Sunday I had a bunch of Advanced Teen comedy students. They had some interesting things to say. But most lacked something. a couple were just being lazy, completely disconnected to the material and audience – phoning it in you might say. Others were discussing some dramatic tones but smiled through the false portrayal of pain – totally unmoving. Yet others portrayed silly characters with zero grounding, therefore with zero meaning to audience.
All the while, these performances may impress some other kids or stage parents always in awe of their kids’ work. But I know they are capable of far better.
So instead of moving onto improv section of the class (I combine the two), I said,”Let’s do that again.”
This time I gave each student an animal to play. The students were instructed to say their routines but now pretending that they are a wolf, tiger, snake or other character form the zoo.
The results were amazing.
Now in almost every case the students, not understanding the hows and whys of acting technique mocked my direction in their choices.
One particular student that is very good but has begun to show signs of being a teenager – lazy and assuming they know what they need to know, far underachieving their potential as a result. This student was instructed to be a menacing king cobra. I did not spend a lot of time on what that meant. I wanted the students to discover for themselves. At first there was no change.
“UNACCEPTABLE!” was my subtext as I said, “Lets start again.”
The entire class chimed in on what a snake does and sounds like. How does a King Cobra moved when menaced. Why do the stand tall with those big cheeks and necks appearing demonic? Why do they stare you down? How does one prortray all that?
After a few more shaky starts, he took on an affected, overly stylized voice with a few hisses inserted between semi – scripted lines.
He felt ridiculous. The laughs from the class were immense. Half of those were in response to the ridiculousness of the performance.

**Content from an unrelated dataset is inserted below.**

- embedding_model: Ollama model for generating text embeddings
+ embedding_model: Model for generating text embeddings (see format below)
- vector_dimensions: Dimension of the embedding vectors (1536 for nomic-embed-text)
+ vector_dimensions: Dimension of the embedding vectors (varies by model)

But as comics do we really care how we get the laughs. We often make fun of ourselves and make ridiculous faces and statements to a laugh. So why not be a snake.
More importantly was how his performance changed. This KING COBRA choice required focus and thought. To maintain that affected performance and maintain the story telling was not easy. The result was a far more engaging and powerful performance.
I have said 100s of times before in his presence BREATHE. With every breathe the subtext of I’M A SNAKE flowed through his veins, muscles and deep thoughts.
This performance now entered the realm of TOO MUCH. Something directors love. We struggle to reach a underwhelming artist. But now I have material to mold. Pull back the actual hisses and 10% of the snake interpretation and you have a very interesting story telling body to use.
Another student was struggling with playing a dark soul. She joked about dressing and looking edgier but not achieving the desired goal in her real life. She is such a great soul she struggled when i said pretend to be truly sad and/or angry as you say your dressing sad and angry. I passed through a number of animal totems.
I recalled a story of how director, Elia Kazan, dragged the Blanche out of Jessica Tandy in the Broadway production of Street Car. An acclaimed classically trained actress, Tandy was not achieving the level of emotional realism Kazan and the play required. So they tied her down, and the entire cast proceeded to demoralize her with insults. Kazan, while considered cruel for the act, ushered Tandy to a Tony Award.
Jokingly I said I will never tie down a student, especially a teen. If nothing else I lack a great lawyer or big enough insurance policy for that civil proceeding.
So we went through a number of possible scenarios. It does not matter what you do to find the right performance. We had the most success with this. Imagine you are in a dark alley and a guy has a gun to your head threatening to pull trigger.
This amazing sweet young lady, who has not know true anger or sorrow has some homework to do. She is to go study some emo kids. Go see how edgy kids truly act, moved, react tot he world. They are every where. Many times we ridicule them and others. But artists need to study them, to use empathy and discover what makes them tick.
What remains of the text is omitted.